I will note though that New Zealand is part of the tax planning strategy that Google uses to save. They've recently been destroyed by the PR machine for doing this, but its honestly pretty common. I'm constantly hearing and learning about new ways to leverage laws between federal, state and international tax rules to do the same.
I think a dual tax agreement is a bit different than a low-tax IBC generally is a situation where you dont have local taxes and you pay small fees for doing business (franchise tax). The tax havens in the bermudas and carribeans do this a lot.
A dual tax agreement is usually an agreement between the two governments saying that, they will give a tax credit for taxes paid to the other guy so that the same amount of income isn't taxed twice.
The necessary piece of information here that most people don't make explicit is that US persons (natural or companies) are liable for all income worldwide (incl. from foreign subsidiaries when they bring that cash back to the US); the thing Google is doing just deferring that day by holding the money offshore. In practice they can defer indefinitely, and use the overseas cash to finance overseas operations, make overseas investments, etc.

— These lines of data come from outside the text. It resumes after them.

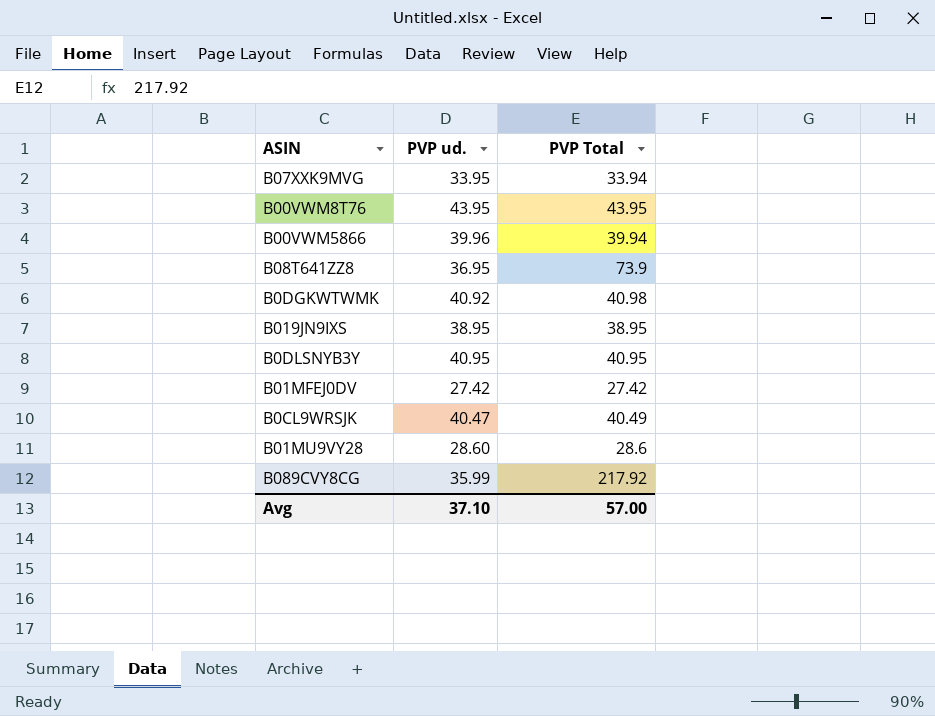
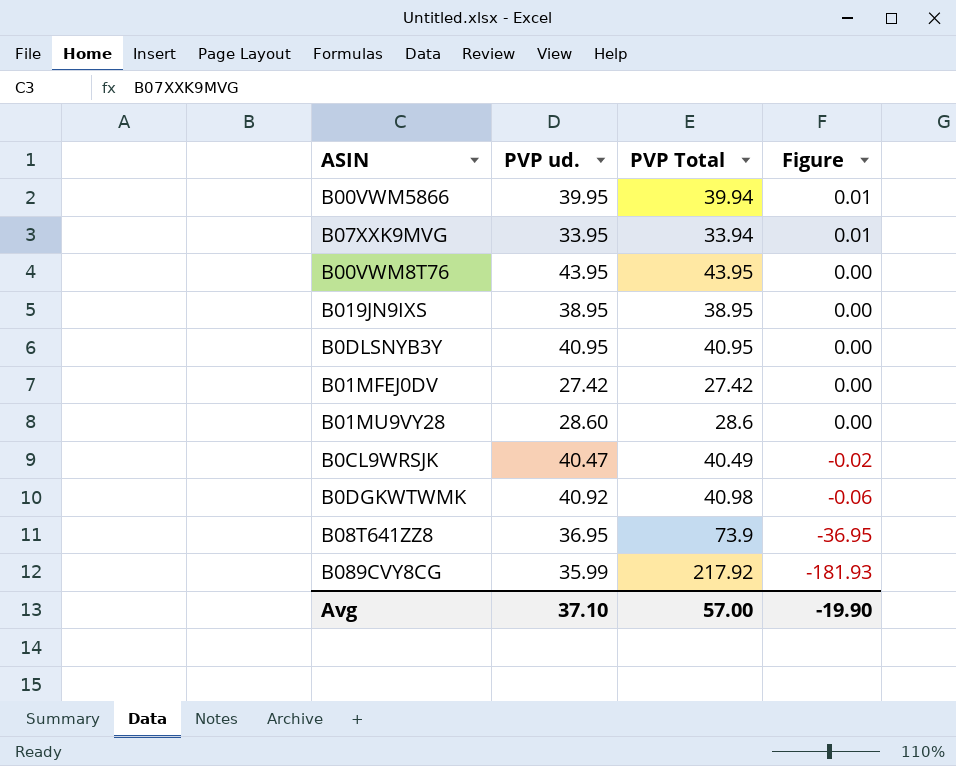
row order: none -> Figure descending
column Figure | formula: none -> [PVP ud.] - [PVP Total]
B00VWM5866 | PVP ud.: 39.96 -> 39.95

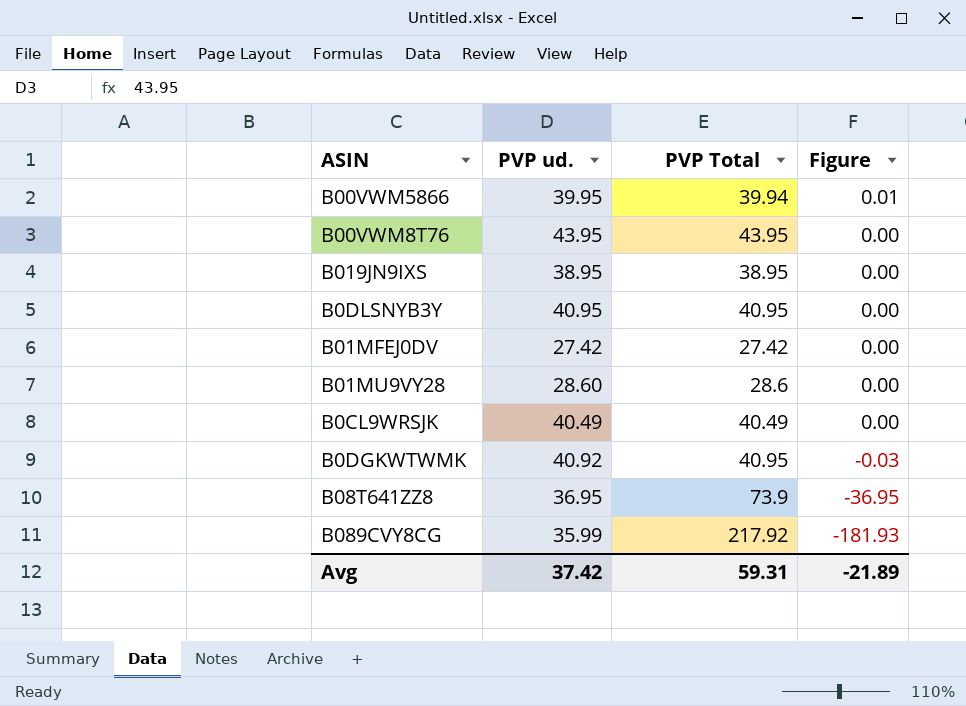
row B07XXK9MVG: 33.95 | 33.94 | 0.01 -> none
B0CL9WRSJK | PVP ud.: 40.47 -> 40.49
B0CL9WRSJK | Figure: -0.02 -> 0.00
B0DGKWTWMK | PVP Total: 40.98 -> 40.95
B0DGKWTWMK | Figure: -0.06 -> -0.03
Avg | PVP ud.: 37.10 -> 37.42
Avg | PVP Total: 57.00 -> 59.31
Avg | Figure: -19.90 -> -21.89

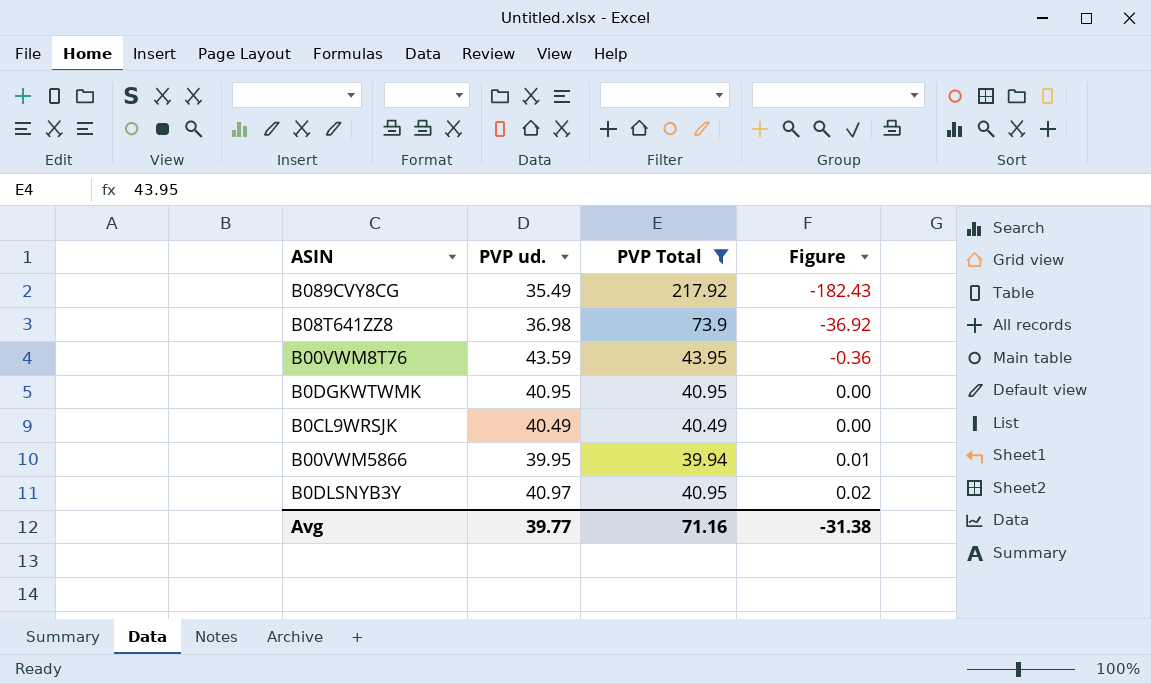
filter: none -> PVP Total >= 39.94
row order: Figure descending -> Figure ascending
B089CVY8CG | PVP ud.: 35.99 -> 35.49
B089CVY8CG | Figure: -181.93 -> -182.43
B08T641ZZ8 | PVP ud.: 36.95 -> 36.98
B08T641ZZ8 | Figure: -36.95 -> -36.92
B00VWM8T76 | PVP ud.: 43.95 -> 43.59
B00VWM8T76 | Figure: 0.00 -> -0.36
B0DGKWTWMK | PVP ud.: 40.92 -> 40.95
B0DGKWTWMK | Figure: -0.03 -> 0.00
B0DLSNYB3Y | PVP ud.: 40.95 -> 40.97
B0DLSNYB3Y | Figure: 0.00 -> 0.02
Avg | PVP ud.: 37.42 -> 39.77
Avg | PVP Total: 59.31 -> 71.16
Avg | Figure: -21.89 -> -31.38

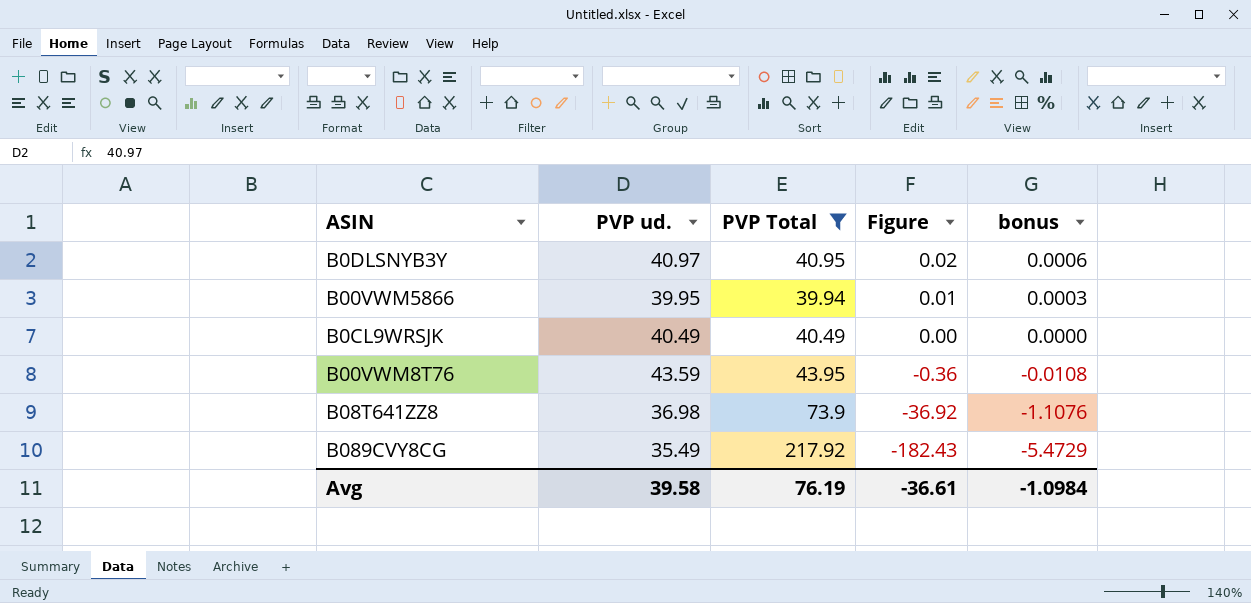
row order: Figure ascending -> Figure descending
column bonus | formula: none -> [Figure] * 0.03
row B0DGKWTWMK: 40.95 | 40.95 | 0.00 -> none
Avg | PVP ud.: 39.77 -> 39.58
Avg | PVP Total: 71.16 -> 76.19
Avg | Figure: -31.38 -> -36.61

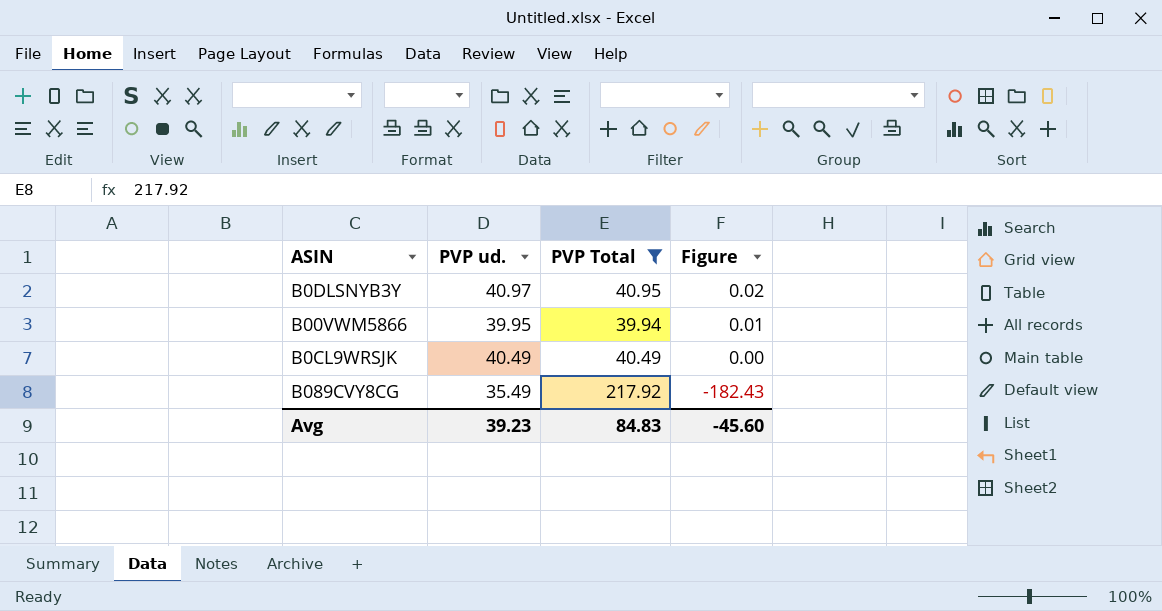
column bonus | formula: [Figure] * 0.03 -> none
row B00VWM8T76: 43.59 | 43.95 | -0.36 | -0.0108 -> none
row B08T641ZZ8: 36.98 | 73.9 | -36.92 | -1.1076 -> none
Avg | PVP ud.: 39.58 -> 39.23
Avg | PVP Total: 76.19 -> 84.83
Avg | Figure: -36.61 -> -45.60

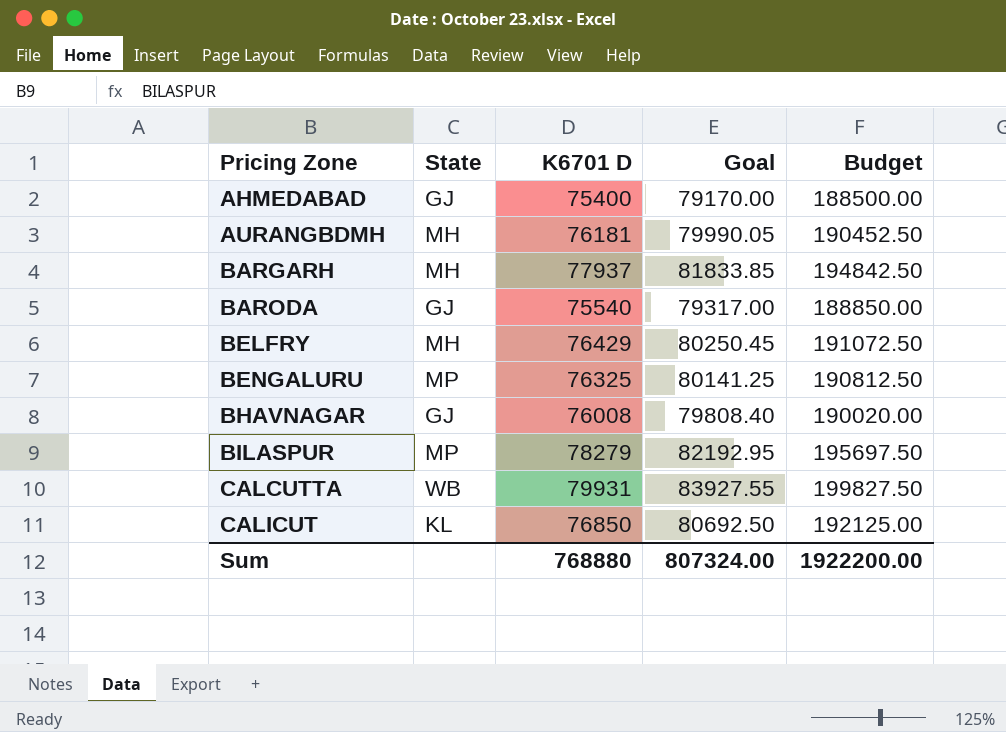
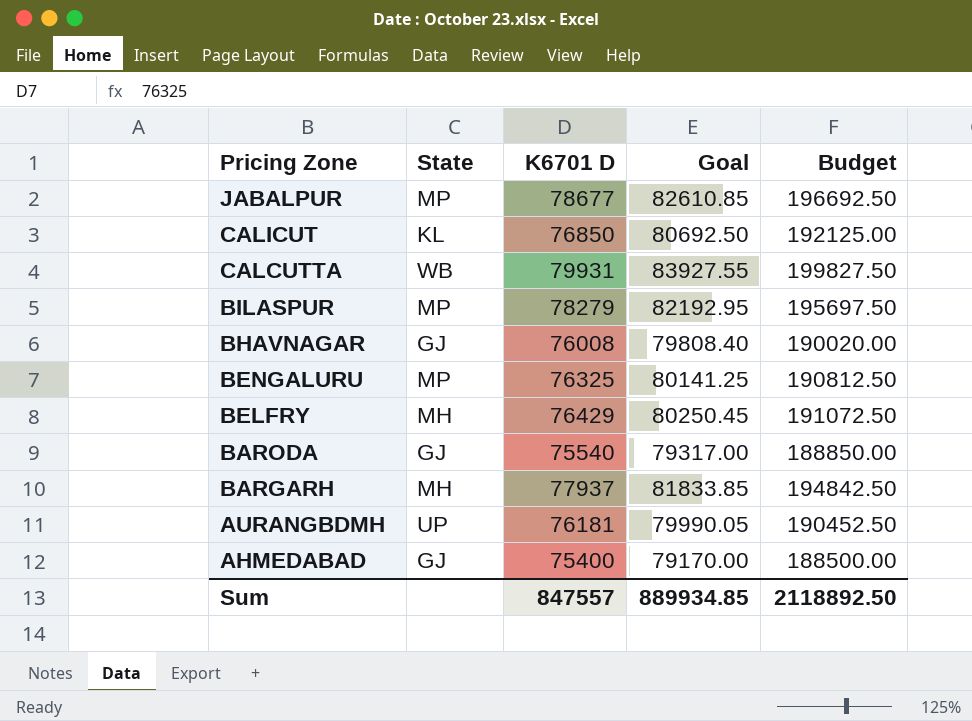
row order: Pricing Zone ascending -> Pricing Zone descending
row JABALPUR: none -> MP | 78677 | 82610.85 | 196692.50
AURANGBDMH | State: MH -> UP
Sum | K6701 D: 768880 -> 847557
Sum | Goal: 807324.00 -> 889934.85
Sum | Budget: 1922200.00 -> 2118892.50

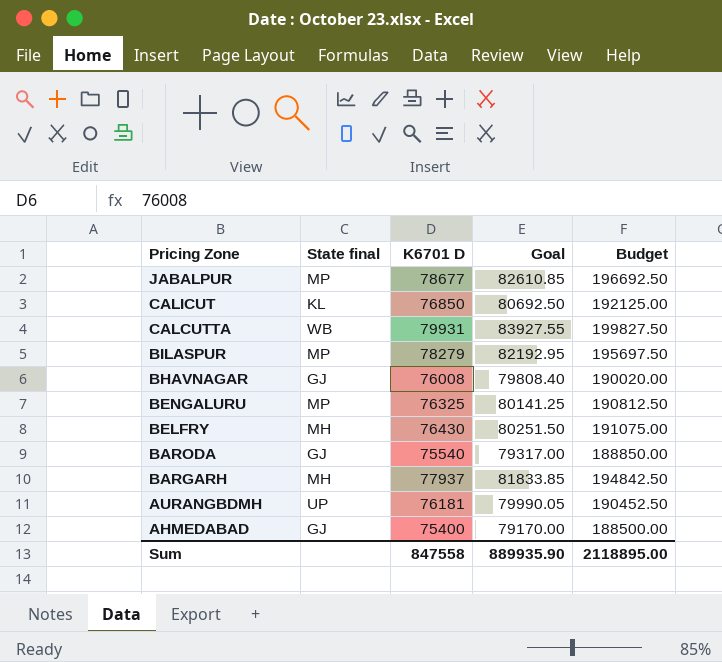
column name: State -> State final
BELFRY | K6701 D: 76429 -> 76430
BELFRY | Goal: 80250.45 -> 80251.50
BELFRY | Budget: 191072.50 -> 191075.00
Sum | K6701 D: 847557 -> 847558
Sum | Goal: 889934.85 -> 889935.90
Sum | Budget: 2118892.50 -> 2118895.00

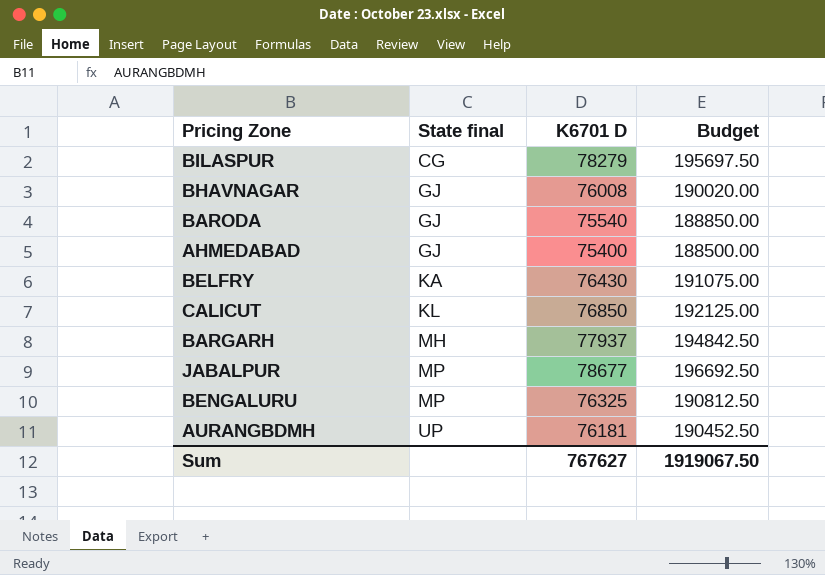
row order: Pricing Zone descending -> State final ascending
column Goal | formula: [K6701 D] * 1.05 -> none
row CALCUTTA: WB | 79931 | 83927.55 | 199827.50 -> none
BILASPUR | State final: MP -> CG
BELFRY | State final: MH -> KA
Sum | K6701 D: 847558 -> 767627
Sum | Budget: 2118895.00 -> 1919067.50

There are cases (Barbados!) where due to awesome double tax treaties, you can actually end up paying less US tax under a double tax treaty than in a zero tax jurisdiction subsidiary -- mainly by using the foreign entity in the double tax jurisdiction to recharacterize earnings as capital gains or dividends. There was a period where dividends were not taxed much. Even when magic loopholes like that only exist for one year, it becomes a big deal because these pools of offshore deferred earnings can all stream through during that window.